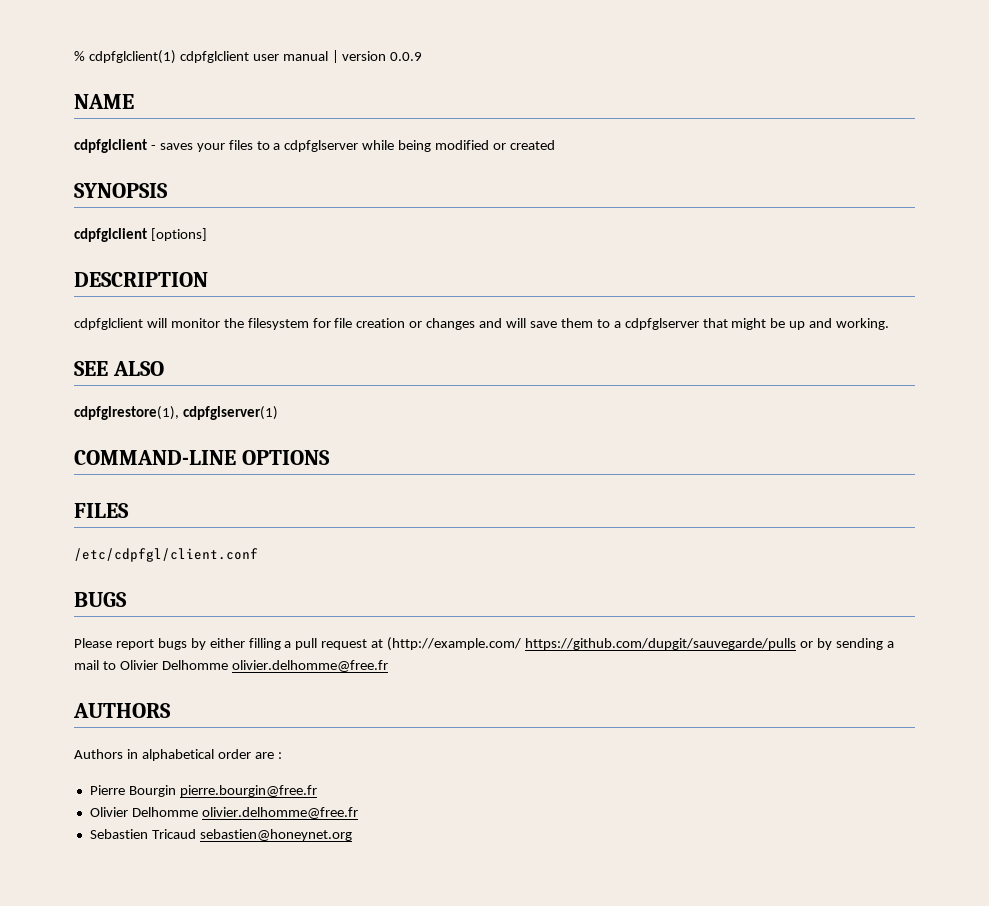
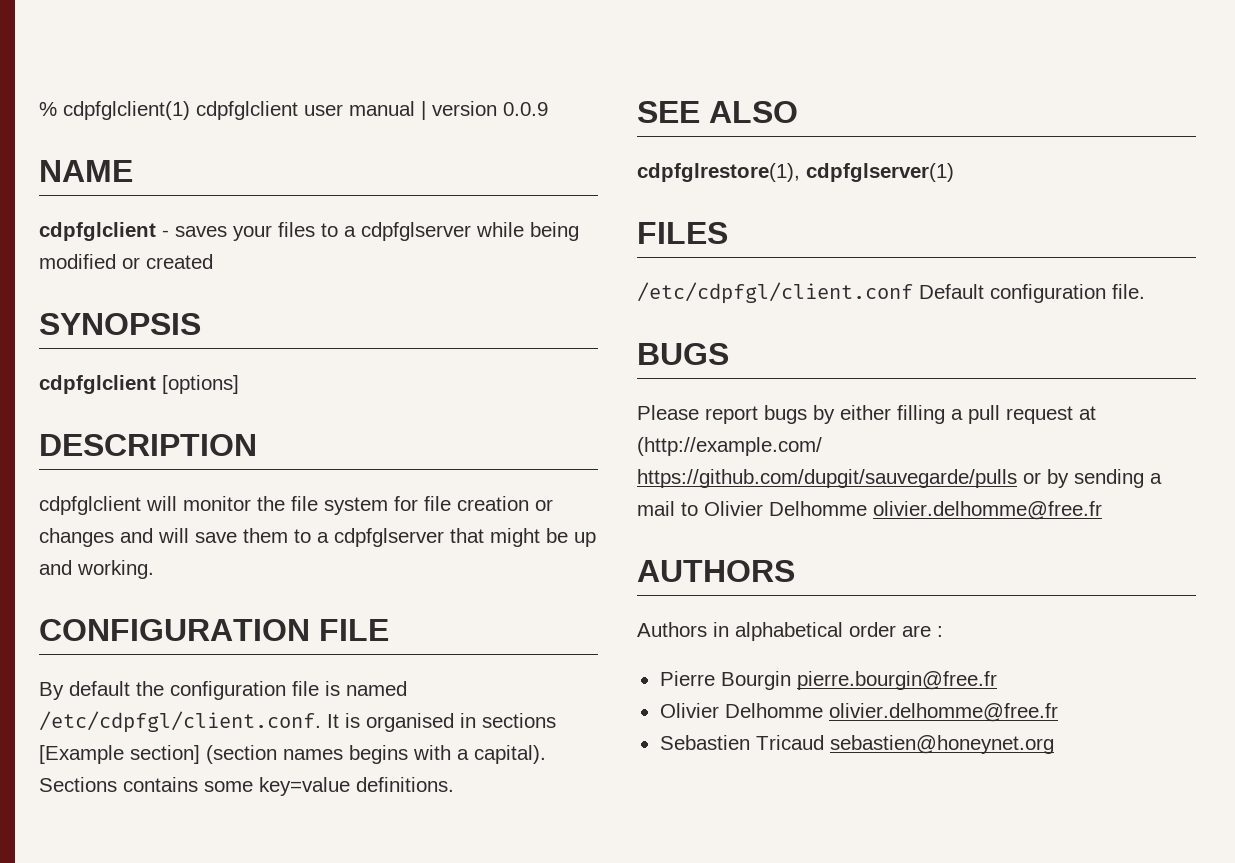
[247,318,309,330] filesystem -> [291,496,388,515] file system
(890, 324) none -> [39,619,389,641] [39,681,407,700] [39,711,556,733] [39,745,546,764] [39,777,454,796] // CONFIGURATION FILE // By default the configuration file is named /etc/cdpfgl/client.conf. It is organised in sections [Example section] (section names begins with a capital). Sections contains some key=value definitions.
[74,450,330,465] // COMMAND-LINE OPTIONS -> (954, 172) none
(258, 555) none -> [919,284,1145,303] Default configuration file.

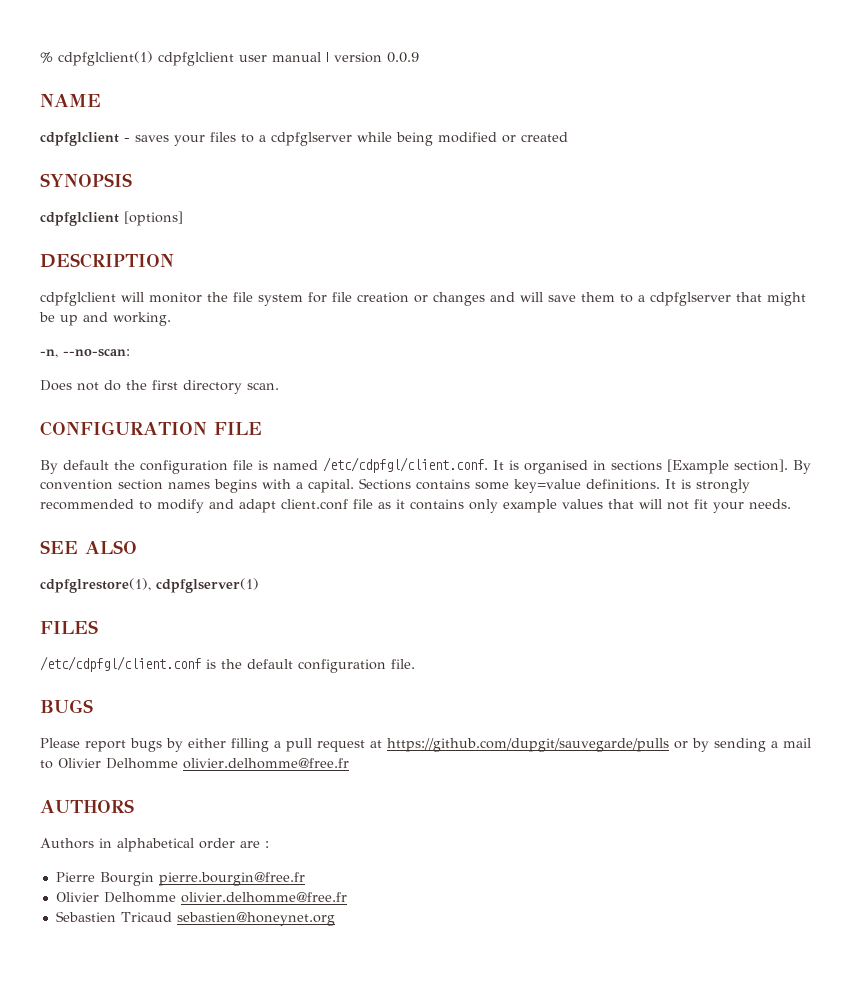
(154, 569) none -> [40,348,130,358] [40,380,279,394] // -n, --no-scan: // Does not do the first directory scan.
[130,745,277,764] section] (section -> [734,459,811,474] [40,479,163,490] section]. By convention section
[474,745,546,764] capital). -> [308,479,354,493] capital.
(454, 784) none -> [665,479,750,493] [40,499,791,513] It is strongly recommended to modify and adapt client.conf file as it contains only example values that will not fit your needs.
[919,284,984,299] Default -> [206,659,293,669] is the default
[637,437,822,456] (http://example.com/ -> (382, 744) none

• • • • •

> What is required: Exactly the lines from the one containing "[130,745,277,764] section] (section" through the final line of the records must appear in your reply, and no others.

> Exercise response:
[130,745,277,764] section] (section -> [734,459,811,474] [40,479,163,490] section]. By convention section
[474,745,546,764] capital). -> [308,479,354,493] capital.
(454, 784) none -> [665,479,750,493] [40,499,791,513] It is strongly recommended to modify and adapt client.conf file as it contains only example values that will not fit your needs.
[919,284,984,299] Default -> [206,659,293,669] is the default
[637,437,822,456] (http://example.com/ -> (382, 744) none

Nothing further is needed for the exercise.